Kemenangan dengan margin 35 poin ini sekaligus memberikan keunggulan 1-0 bagi Thunder dalam seri putaran pertama tersebut. Sejak kuarter awal, sang juara bertahan menunjukkan dominasi yang sulit dibendung hingga sempat memimpin sejauh 39 poin.

Berdasarkan data yang dilansir dari ESPN, efisiensi tembakan menjadi faktor pembeda utama dalam pertandingan ini. Thunder mencatatkan akurasi tembakan lapangan sebesar 54,5 persen, jauh mengungguli Suns yang hanya mampu mencapai angka 38,2 persen.

Shai Gilgeous-Alexander tampil sebagai motor serangan utama bagi Oklahoma City dengan torehan 25 poin. Selain tajam dalam menyerang, ia juga menunjukkan pertahanan yang sangat intens yang membuat barisan pemain belakang tim tamu kesulitan.

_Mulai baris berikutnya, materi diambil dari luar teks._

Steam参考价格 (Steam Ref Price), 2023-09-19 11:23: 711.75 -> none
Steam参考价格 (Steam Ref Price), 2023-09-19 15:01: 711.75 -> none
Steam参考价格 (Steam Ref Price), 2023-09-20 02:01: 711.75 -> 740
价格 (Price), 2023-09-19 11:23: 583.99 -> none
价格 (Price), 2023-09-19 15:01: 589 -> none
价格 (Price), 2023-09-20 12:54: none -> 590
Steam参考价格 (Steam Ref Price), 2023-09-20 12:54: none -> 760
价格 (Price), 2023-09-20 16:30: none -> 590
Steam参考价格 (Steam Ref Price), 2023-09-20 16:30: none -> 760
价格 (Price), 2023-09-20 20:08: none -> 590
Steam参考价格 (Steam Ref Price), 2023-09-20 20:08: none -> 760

Performa gemilang tersebut memperkuat posisi Gilgeous-Alexander sebagai kandidat kuat peraih gelar MVP musim ini. Ia berhasil mengorkestrasi aliran bola dengan sangat rapi dan memaksa para pemain Suns melakukan rentetan kesalahan fatal pada paruh pertama.

Kedalaman skuat Thunder juga menjadi sorotan penting dalam laga ini, terutama dengan kontribusi pemain dari bangku cadangan. Jared McCain memberikan tambahan 5 poin, sementara Chet Holmgren dan Isaiah Hartenstein turut menyumbangkan energi besar di area pertahanan.

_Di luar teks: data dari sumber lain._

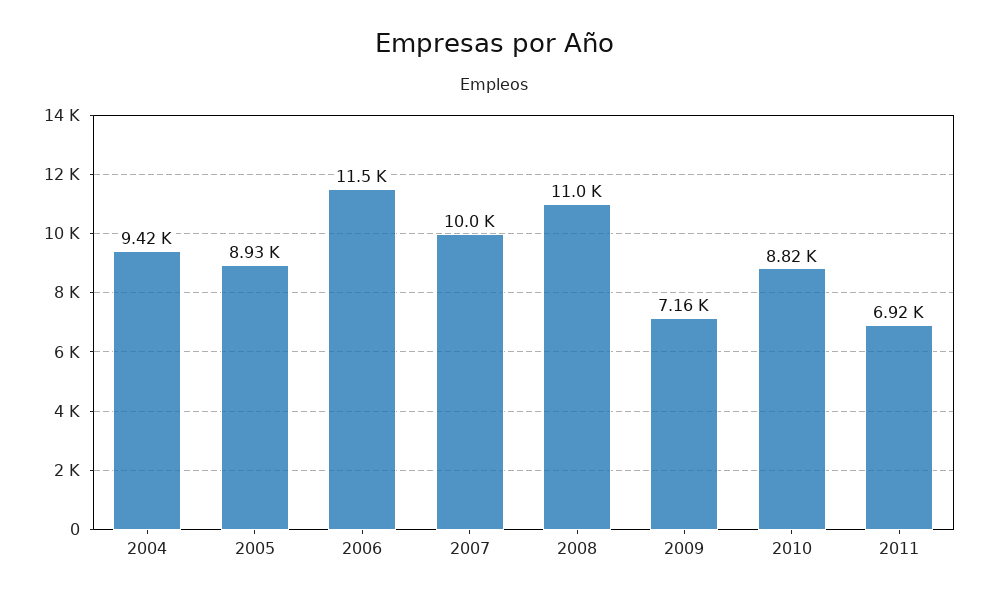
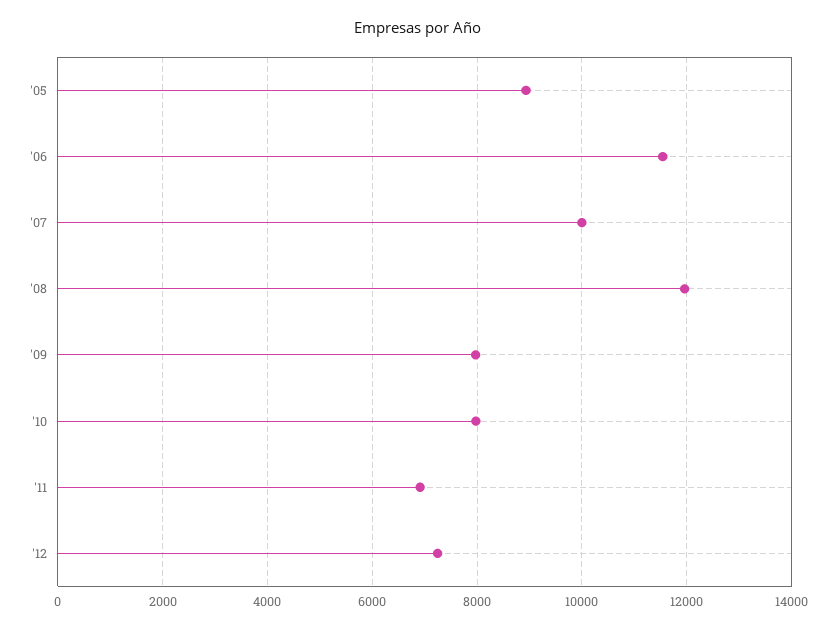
2004: 9420 -> none
2008: 11000 -> 12000
2009: 7160 -> 8000
2010: 8820 -> 8000
'12: none -> 7200

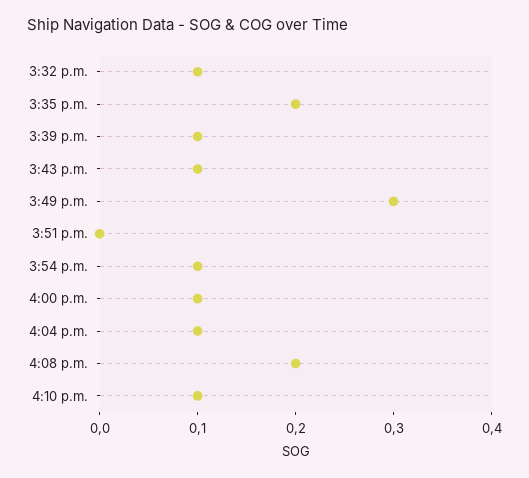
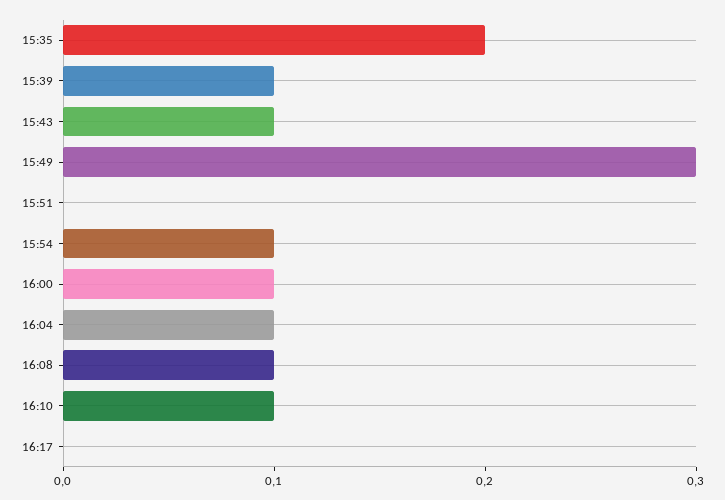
3:32 p.m.: 0.1 -> none
4:08 p.m.: 0.2 -> 0.1
16:17: none -> 0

Menurut data yang dilansir dari NBA.com, unit cadangan Oklahoma City mampu mengungguli perolehan poin bangku cadangan Phoenix secara signifikan. Keunggulan rotasi pemain ini terbukti menyulitkan jajaran pelatih Suns dalam menyusun strategi balasan di setiap kuarter.

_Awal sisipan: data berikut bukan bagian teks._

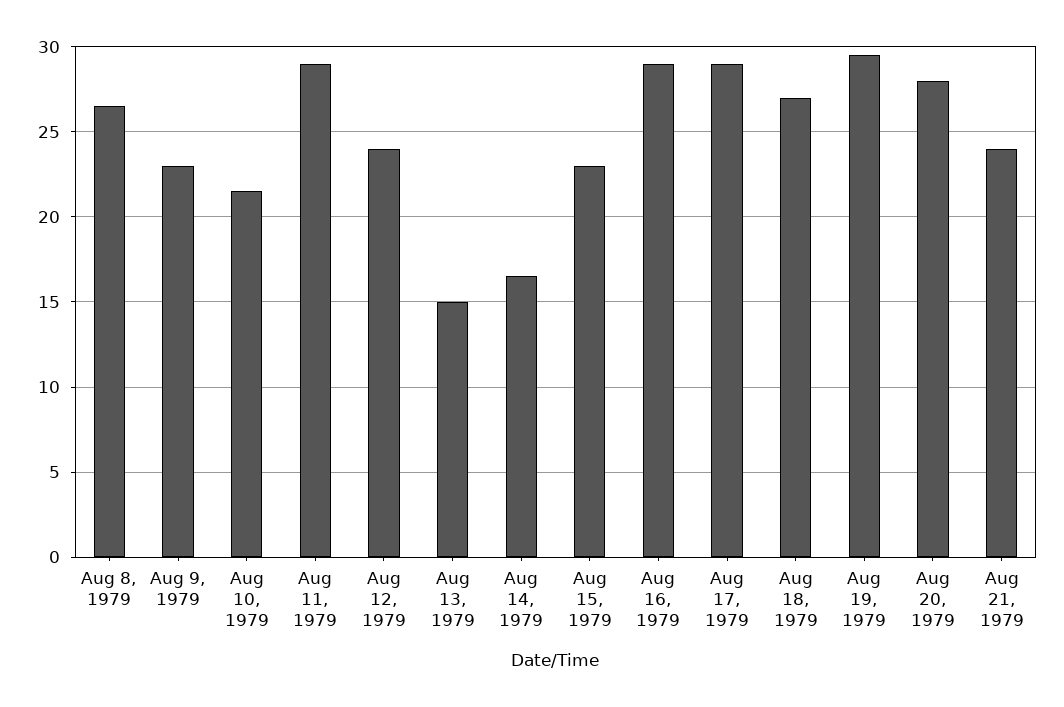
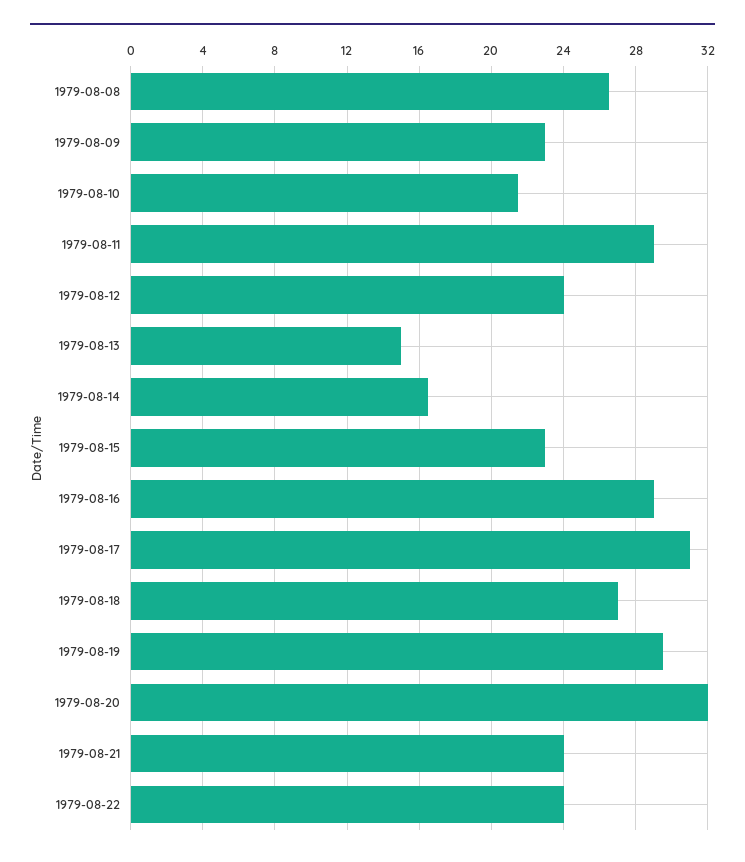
Aug 17, 1979: 29 -> 31
Aug 20, 1979: 28 -> 32
1979-08-22: none -> 24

Statistik menunjukkan keunggulan telak Thunder pada sektor tembakan tiga angka yang mencapai 42,1 persen, berbanding 28,6 persen milik tim lawan. Selain itu, tuan rumah juga mendominasi perebutan bola bawah dengan mengamankan 48 rebound, sedangkan Suns hanya mencatatkan 39 rebound.

"Kami tampil dengan energi yang tepat, memahami momen yang ada, dan mengeksekusi rencana permainan kami," kata Shai Gilgeous-Alexander.